SOD1 activity assays.

For the in vitro colorimetric activity assay, HEK293T cells were either transfected with a FLAG-SOD1 plasmid or mock transfected. Cells were harvested and lysed, and FLAG was immunoprecipitated with FLAG epitope-conjugated agarose beads, after which the resin was washed three times in cold PBS. FLAG-SOD1 was then competitively eluted from the beads by incubation in a 200-ng/μl solution of purified FLAG peptide (ApexBio) with gentle shaking for 10 min at 4°C. Beads were then centrifuged at 8,200 × g for 30 s at 4°C. The FLAG-SOD1-containing supernatant was transferred to a new microcentrifuge tube; the elution was repeated; and the supernatant was added to the same tube. With the purified SOD1 or mock supernatants, SOD1 ROS scavenging activity was indirectly measured using a SOD assay kit purchased from Sigma (catalog no. 19160) according to the manufacturer's recommendations.

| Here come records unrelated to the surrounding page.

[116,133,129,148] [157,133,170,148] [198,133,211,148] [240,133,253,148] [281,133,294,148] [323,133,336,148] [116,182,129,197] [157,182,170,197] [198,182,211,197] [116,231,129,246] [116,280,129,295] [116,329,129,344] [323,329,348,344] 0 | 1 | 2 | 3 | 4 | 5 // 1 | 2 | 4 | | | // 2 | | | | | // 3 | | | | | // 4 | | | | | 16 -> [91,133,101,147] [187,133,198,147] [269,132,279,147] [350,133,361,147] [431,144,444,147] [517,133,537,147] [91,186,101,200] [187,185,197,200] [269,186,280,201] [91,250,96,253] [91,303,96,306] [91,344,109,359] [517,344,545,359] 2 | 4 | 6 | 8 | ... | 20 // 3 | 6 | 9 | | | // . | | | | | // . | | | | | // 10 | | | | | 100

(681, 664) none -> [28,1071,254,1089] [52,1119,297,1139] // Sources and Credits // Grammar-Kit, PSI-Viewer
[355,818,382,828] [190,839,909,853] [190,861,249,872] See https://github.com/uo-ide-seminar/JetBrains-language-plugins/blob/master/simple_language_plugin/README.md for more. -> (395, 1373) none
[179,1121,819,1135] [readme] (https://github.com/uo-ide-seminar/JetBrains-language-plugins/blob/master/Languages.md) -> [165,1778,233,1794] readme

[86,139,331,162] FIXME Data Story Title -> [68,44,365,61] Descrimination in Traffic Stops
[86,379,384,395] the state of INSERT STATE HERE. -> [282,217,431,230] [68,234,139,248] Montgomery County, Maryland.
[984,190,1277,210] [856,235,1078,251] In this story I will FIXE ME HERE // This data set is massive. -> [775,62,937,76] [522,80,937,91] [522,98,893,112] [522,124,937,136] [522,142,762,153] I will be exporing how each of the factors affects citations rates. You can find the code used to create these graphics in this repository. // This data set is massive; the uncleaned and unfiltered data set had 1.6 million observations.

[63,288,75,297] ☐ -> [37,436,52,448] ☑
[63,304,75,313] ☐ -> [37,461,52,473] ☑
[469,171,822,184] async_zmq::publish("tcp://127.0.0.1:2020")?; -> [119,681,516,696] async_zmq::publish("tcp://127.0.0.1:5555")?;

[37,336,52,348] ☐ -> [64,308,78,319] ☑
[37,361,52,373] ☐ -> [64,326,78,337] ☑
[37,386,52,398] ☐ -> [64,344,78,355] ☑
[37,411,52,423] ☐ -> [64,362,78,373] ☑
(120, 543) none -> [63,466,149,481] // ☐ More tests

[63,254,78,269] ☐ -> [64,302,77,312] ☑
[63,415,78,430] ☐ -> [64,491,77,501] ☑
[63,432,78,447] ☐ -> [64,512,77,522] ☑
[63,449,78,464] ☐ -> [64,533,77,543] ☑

For the in situ SOD1 activity gel, purified FLAG-SOD1 was produced as in the colorimetric assay. SOD1 ROS scavenging activity was measured indirectly as a competitive reaction of superoxide with nitroblue tetrazolium (NBT) dye as described previously (65). Briefly, a portion of the purified SOD1 supernatants was mixed with 5× SOD loading dye (25 mM Tris-HCl [pH 6.8], 50% glycerol, 0.5% bromophenol blue) to a final concentration of 1× loading dye. Samples were then loaded onto an 8% native PAGE gel, and SOD1 was resolved at a constant 80 V until the loading dye reached the end of the gel. The gel apparatus was maintained at 4°C. The gel was then moved to a shallow container, immersed in 50 ml of staining solution (45 mM K₂HPO₄, 4.6 mM KH₂PO₄, 0.163 mM NBT, 0.266 mM riboflavin), and covered with foil. A 50-μl volume of N,N,N′,N′-tetramethylethylenediamine (TEMED) was then added, and the gel was incubated with gentle shaking for 1 h in the dark. Following incubation, the staining solution was removed, and the gel was first washed twice with distilled water and then immersed and incubated in distilled water with gentle shaking overnight, with exposure to ambient light. Clear bands on the blue-stained gel were interpreted as active SOD1. NBT (catalog no. N6639), K₂HPO₄ (catalog no. P3786), KH₂PO₄ (catalog no. P0662), and riboflavin (catalog no. R9504) were purchased from Sigma.